Investors are betting SpaceX can evolve into a hyperscale AI infrastructure provider in the near term, taking on OpenAI's GPT models and Anthropic's Claude with its Grok model.

They also see significant room for Starlink to expand its dominance in satellite communications, while much of the company's longer-term ambitions depend on the successful development of its next-generation Starship rocket.

"SpaceX has a clear advantage in deploying AI infrastructure on the ground and eventually in orbit, positioning it as the leading 'haloscaler,' ultimately able to deliver compute at the lowest cost," Deutsche Bank analysts said.

With a market capitalization of about $2 trillion, SpaceX is the sixth-largest U.S. company, and CEO Elon Musk the world's first trillionaire.
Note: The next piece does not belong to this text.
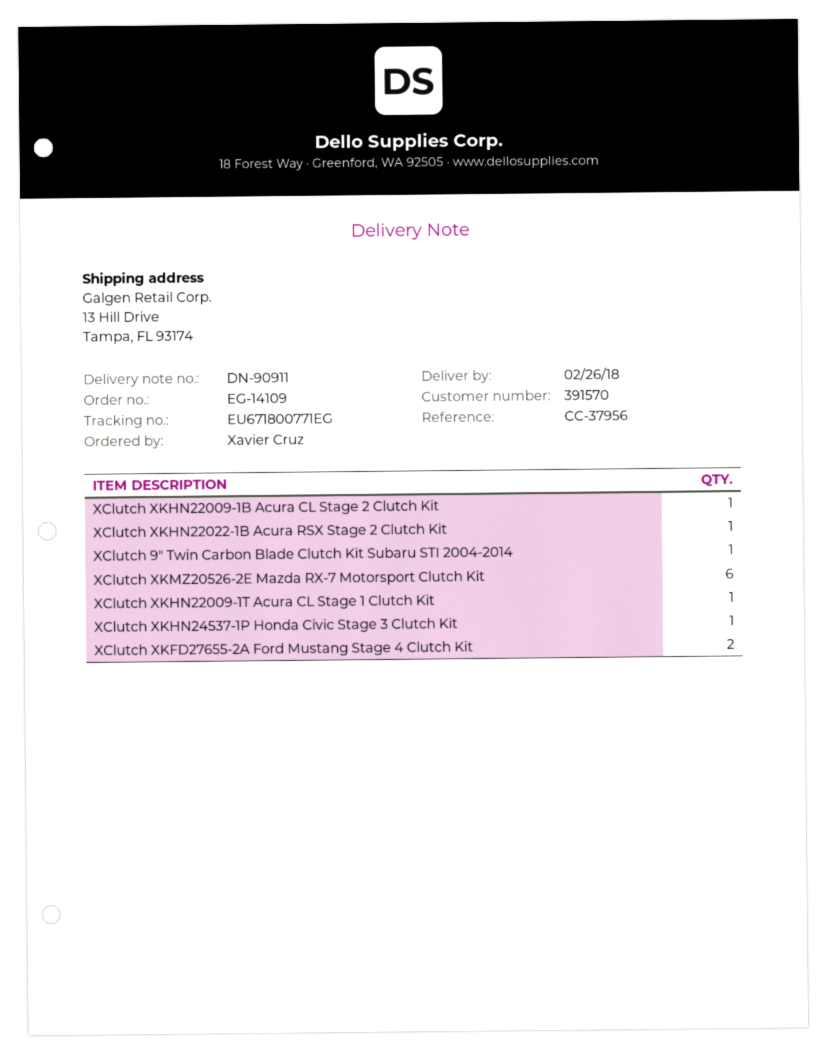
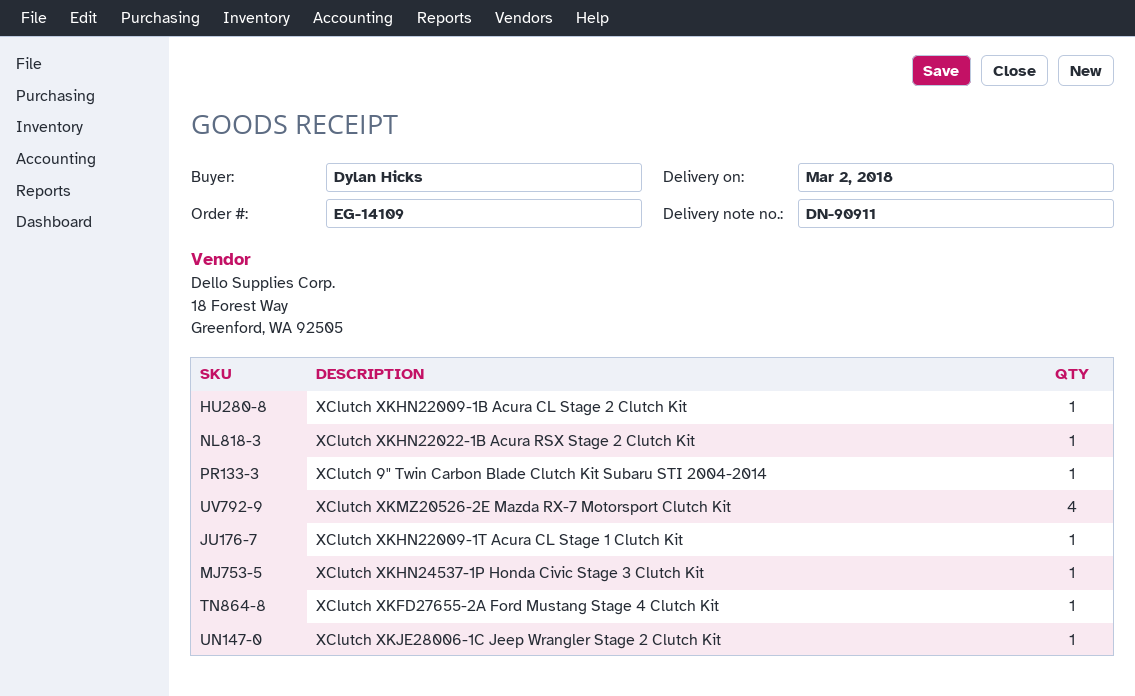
delivery date: 2018-02-26 -> 2018-03-02
ordered by: Xavier Cruz -> Dylan Hicks
XClutch XKMZ20526-2E Mazda RX-7 Motorsport Clutch Kit: 6 -> 4
XClutch XKFD27655-2A Ford Mustang Stage 4 Clutch Kit: 2 -> 1
XClutch XKJE28006-1C Jeep Wrangler Stage 2 Clutch Kit: none -> 1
FTSE Russell added the stock to its U.S. indexes last month, with funds such as iShares Russell 1000 ETF IWB.P already giving investors a piece of the biggest IPO in U.S. history.

However, S&P Global SPGI.N declined to create a similar fast-track process for the benchmark S&P 500 .SPX in June, and it is expected to take at least a year before SpaceX joins the world's most widely tracked index.

SpaceX shares have gained about 1% since their debut in a short ride marked by post-IPO volatility.